- TASK OBJECTIVE
What is needed is an exact repeat of the entries, with no pictures in it.

Records contained in a dataset:

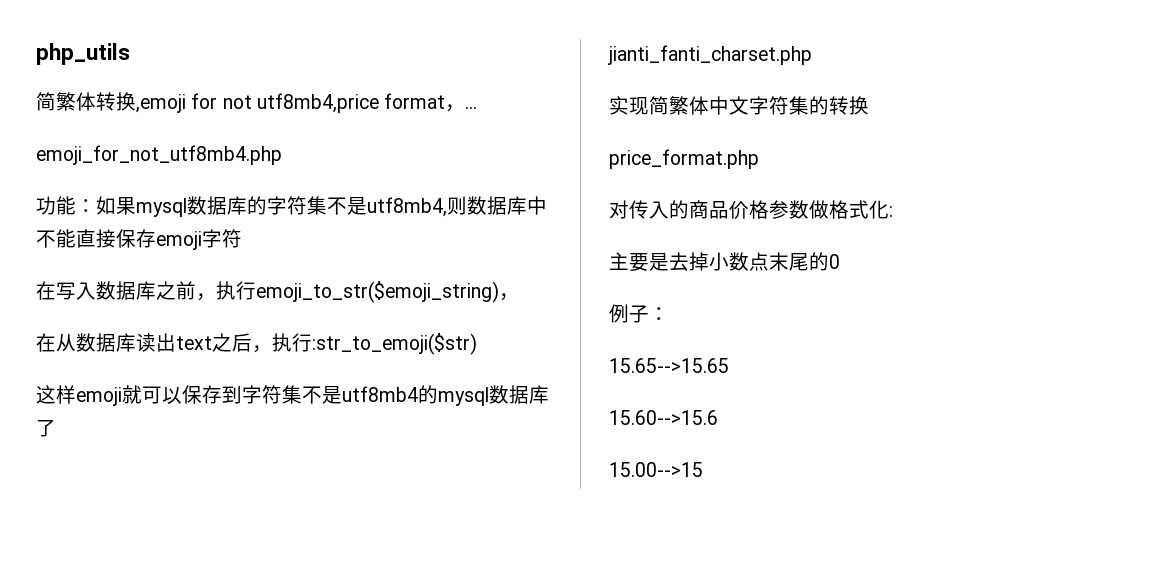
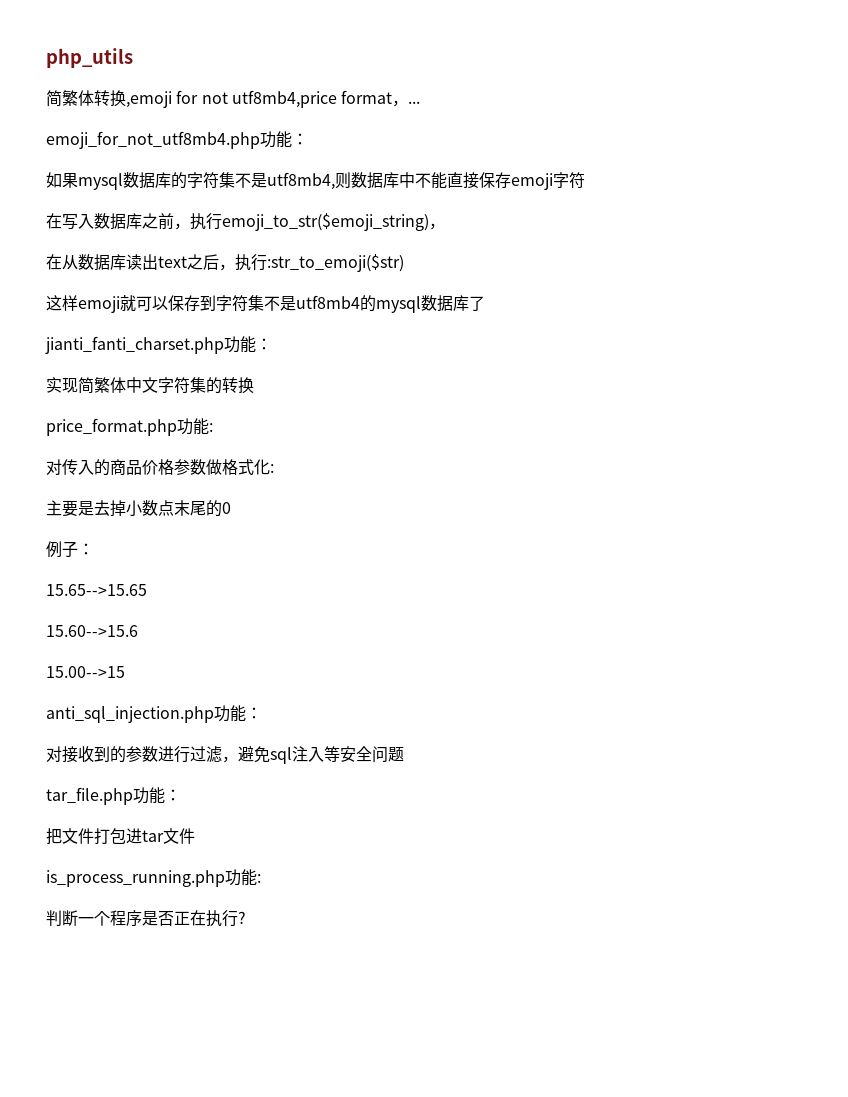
[36,196,96,215] // 功能： -> [260,131,308,148] 功能： //
(812, 55) none -> [224,336,272,353] 功能：
(759, 159) none -> [177,418,213,435] 功能:
(703, 469) none -> [46,705,262,723] [46,746,404,764] [46,787,181,805] [46,828,195,845] [46,869,261,887] [46,910,246,927] // anti_sql_injection.php功能： // 对接收到的参数进行过滤，避免sql注入等安全问题 // tar_file.php功能： // 把文件打包进tar文件 // is_process_running.php功能: // 判断一个程序是否正在执行?

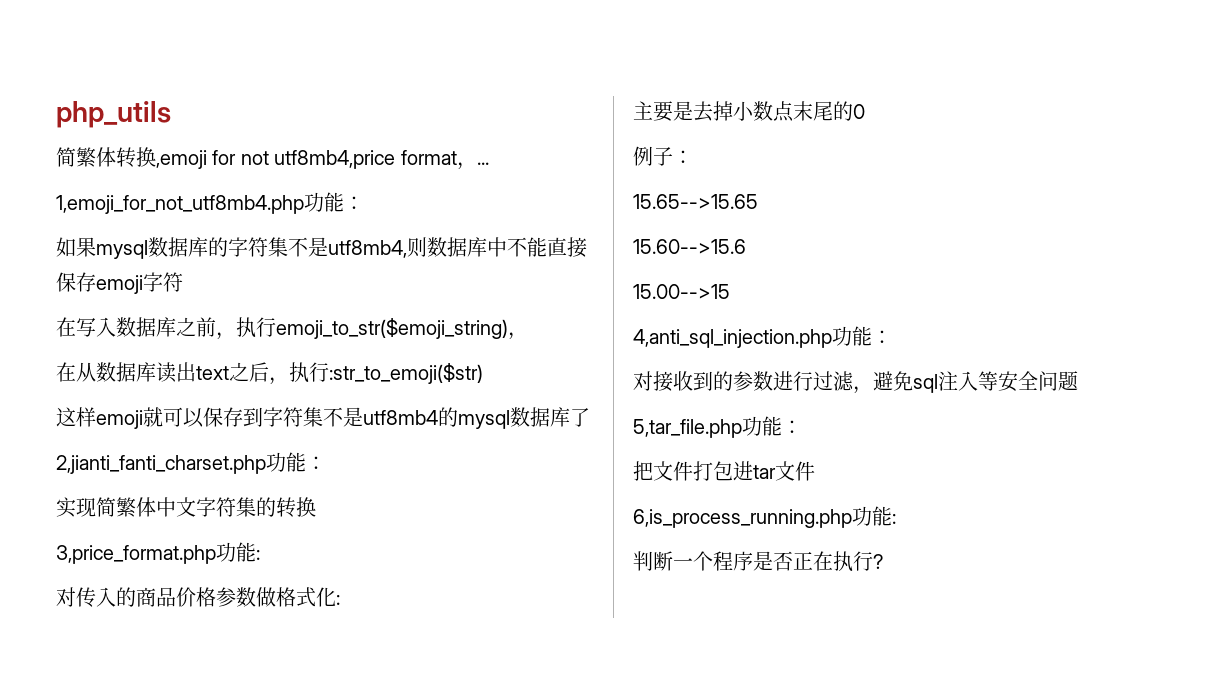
[46,131,260,149] emoji_for_not_utf8mb4.php -> [56,195,304,214] 1,emoji_for_not_utf8mb4.php
[45,336,224,354] jianti_fanti_charset.php -> [56,455,266,474] 2,jianti_fanti_charset.php
[46,418,177,436] price_format.php -> [56,545,216,564] 3,price_format.php
[46,706,214,723] anti_sql_injection.php -> [633,329,832,348] 4,anti_sql_injection.php
[46,787,133,805] tar_file.php -> [633,419,742,438] 5,tar_file.php
[46,870,225,887] is_process_running.php -> [633,509,852,528] 6,is_process_running.php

- SOLVED EXERCISE
[36,196,96,215] // 功能： -> [260,131,308,148] 功能： //
(812, 55) none -> [224,336,272,353] 功能：
(759, 159) none -> [177,418,213,435] 功能:
(703, 469) none -> [46,705,262,723] [46,746,404,764] [46,787,181,805] [46,828,195,845] [46,869,261,887] [46,910,246,927] // anti_sql_injection.php功能： // 对接收到的参数进行过滤，避免sql注入等安全问题 // tar_file.php功能： // 把文件打包进tar文件 // is_process_running.php功能: // 判断一个程序是否正在执行?

[46,131,260,149] emoji_for_not_utf8mb4.php -> [56,195,304,214] 1,emoji_for_not_utf8mb4.php
[45,336,224,354] jianti_fanti_charset.php -> [56,455,266,474] 2,jianti_fanti_charset.php
[46,418,177,436] price_format.php -> [56,545,216,564] 3,price_format.php
[46,706,214,723] anti_sql_injection.php -> [633,329,832,348] 4,anti_sql_injection.php
[46,787,133,805] tar_file.php -> [633,419,742,438] 5,tar_file.php
[46,870,225,887] is_process_running.php -> [633,509,852,528] 6,is_process_running.php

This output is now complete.